[Dataset excerpts]

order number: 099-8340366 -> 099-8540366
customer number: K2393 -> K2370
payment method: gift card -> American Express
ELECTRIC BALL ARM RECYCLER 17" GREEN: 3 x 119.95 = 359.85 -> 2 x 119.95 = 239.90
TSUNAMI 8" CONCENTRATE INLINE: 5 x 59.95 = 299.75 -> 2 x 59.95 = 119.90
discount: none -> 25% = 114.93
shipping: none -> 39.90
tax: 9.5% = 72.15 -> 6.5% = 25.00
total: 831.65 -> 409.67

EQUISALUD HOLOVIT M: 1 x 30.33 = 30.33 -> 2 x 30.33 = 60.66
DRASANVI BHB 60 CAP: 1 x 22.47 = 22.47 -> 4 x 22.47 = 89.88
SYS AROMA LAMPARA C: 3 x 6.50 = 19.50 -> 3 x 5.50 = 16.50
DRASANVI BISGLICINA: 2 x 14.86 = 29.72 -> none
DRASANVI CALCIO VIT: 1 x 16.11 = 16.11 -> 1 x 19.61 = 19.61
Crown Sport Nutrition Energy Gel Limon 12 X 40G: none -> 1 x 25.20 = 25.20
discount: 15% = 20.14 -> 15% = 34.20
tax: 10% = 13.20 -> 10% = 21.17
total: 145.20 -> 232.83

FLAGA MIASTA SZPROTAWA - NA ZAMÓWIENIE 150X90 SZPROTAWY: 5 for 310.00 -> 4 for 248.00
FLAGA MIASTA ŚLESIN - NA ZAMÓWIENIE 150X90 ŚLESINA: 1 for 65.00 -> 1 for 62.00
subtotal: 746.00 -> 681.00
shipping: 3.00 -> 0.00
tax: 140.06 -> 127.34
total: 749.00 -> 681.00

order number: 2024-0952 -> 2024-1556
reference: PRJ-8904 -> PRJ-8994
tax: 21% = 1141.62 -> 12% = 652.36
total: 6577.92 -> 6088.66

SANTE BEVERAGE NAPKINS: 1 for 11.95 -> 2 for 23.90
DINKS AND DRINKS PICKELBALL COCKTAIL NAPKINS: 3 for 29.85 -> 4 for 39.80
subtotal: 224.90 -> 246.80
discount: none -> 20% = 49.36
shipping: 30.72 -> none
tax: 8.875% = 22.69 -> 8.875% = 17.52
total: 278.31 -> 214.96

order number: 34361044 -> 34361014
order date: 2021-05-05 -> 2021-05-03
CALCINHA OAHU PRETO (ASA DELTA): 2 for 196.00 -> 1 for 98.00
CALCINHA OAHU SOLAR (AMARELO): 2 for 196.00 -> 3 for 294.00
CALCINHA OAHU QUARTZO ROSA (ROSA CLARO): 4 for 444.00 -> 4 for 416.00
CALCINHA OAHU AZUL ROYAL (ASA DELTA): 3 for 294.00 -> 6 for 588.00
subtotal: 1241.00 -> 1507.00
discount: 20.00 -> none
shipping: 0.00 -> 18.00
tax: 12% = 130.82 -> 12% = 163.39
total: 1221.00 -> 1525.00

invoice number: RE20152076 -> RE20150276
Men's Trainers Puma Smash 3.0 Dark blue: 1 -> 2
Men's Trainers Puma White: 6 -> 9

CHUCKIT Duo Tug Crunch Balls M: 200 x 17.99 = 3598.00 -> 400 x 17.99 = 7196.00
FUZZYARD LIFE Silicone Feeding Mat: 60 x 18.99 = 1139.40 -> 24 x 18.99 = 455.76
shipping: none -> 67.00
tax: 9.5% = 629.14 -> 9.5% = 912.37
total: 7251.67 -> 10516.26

EXERCISE DETAILS
Retype the entries above exactly as they appear.

YOUR SOLUTION
order number: 099-8340366 -> 099-8540366
customer number: K2393 -> K2370
payment method: gift card -> American Express
ELECTRIC BALL ARM RECYCLER 17" GREEN: 3 x 119.95 = 359.85 -> 2 x 119.95 = 239.90
TSUNAMI 8" CONCENTRATE INLINE: 5 x 59.95 = 299.75 -> 2 x 59.95 = 119.90
discount: none -> 25% = 114.93
shipping: none -> 39.90
tax: 9.5% = 72.15 -> 6.5% = 25.00
total: 831.65 -> 409.67

EQUISALUD HOLOVIT M: 1 x 30.33 = 30.33 -> 2 x 30.33 = 60.66
DRASANVI BHB 60 CAP: 1 x 22.47 = 22.47 -> 4 x 22.47 = 89.88
SYS AROMA LAMPARA C: 3 x 6.50 = 19.50 -> 3 x 5.50 = 16.50
DRASANVI BISGLICINA: 2 x 14.86 = 29.72 -> none
DRASANVI CALCIO VIT: 1 x 16.11 = 16.11 -> 1 x 19.61 = 19.61
Crown Sport Nutrition Energy Gel Limon 12 X 40G: none -> 1 x 25.20 = 25.20
discount: 15% = 20.14 -> 15% = 34.20
tax: 10% = 13.20 -> 10% = 21.17
total: 145.20 -> 232.83

FLAGA MIASTA SZPROTAWA - NA ZAMÓWIENIE 150X90 SZPROTAWY: 5 for 310.00 -> 4 for 248.00
FLAGA MIASTA ŚLESIN - NA ZAMÓWIENIE 150X90 ŚLESINA: 1 for 65.00 -> 1 for 62.00
subtotal: 746.00 -> 681.00
shipping: 3.00 -> 0.00
tax: 140.06 -> 127.34
total: 749.00 -> 681.00

order number: 2024-0952 -> 2024-1556
reference: PRJ-8904 -> PRJ-8994
tax: 21% = 1141.62 -> 12% = 652.36
total: 6577.92 -> 6088.66

SANTE BEVERAGE NAPKINS: 1 for 11.95 -> 2 for 23.90
DINKS AND DRINKS PICKELBALL COCKTAIL NAPKINS: 3 for 29.85 -> 4 for 39.80
subtotal: 224.90 -> 246.80
discount: none -> 20% = 49.36
shipping: 30.72 -> none
tax: 8.875% = 22.69 -> 8.875% = 17.52
total: 278.31 -> 214.96

order number: 34361044 -> 34361014
order date: 2021-05-05 -> 2021-05-03
CALCINHA OAHU PRETO (ASA DELTA): 2 for 196.00 -> 1 for 98.00
CALCINHA OAHU SOLAR (AMARELO): 2 for 196.00 -> 3 for 294.00
CALCINHA OAHU QUARTZO ROSA (ROSA CLARO): 4 for 444.00 -> 4 for 416.00
CALCINHA OAHU AZUL ROYAL (ASA DELTA): 3 for 294.00 -> 6 for 588.00
subtotal: 1241.00 -> 1507.00
discount: 20.00 -> none
shipping: 0.00 -> 18.00
tax: 12% = 130.82 -> 12% = 163.39
total: 1221.00 -> 1525.00

invoice number: RE20152076 -> RE20150276
Men's Trainers Puma Smash 3.0 Dark blue: 1 -> 2
Men's Trainers Puma White: 6 -> 9

CHUCKIT Duo Tug Crunch Balls M: 200 x 17.99 = 3598.00 -> 400 x 17.99 = 7196.00
FUZZYARD LIFE Silicone Feeding Mat: 60 x 18.99 = 1139.40 -> 24 x 18.99 = 455.76
shipping: none -> 67.00
tax: 9.5% = 629.14 -> 9.5% = 912.37
total: 7251.67 -> 10516.26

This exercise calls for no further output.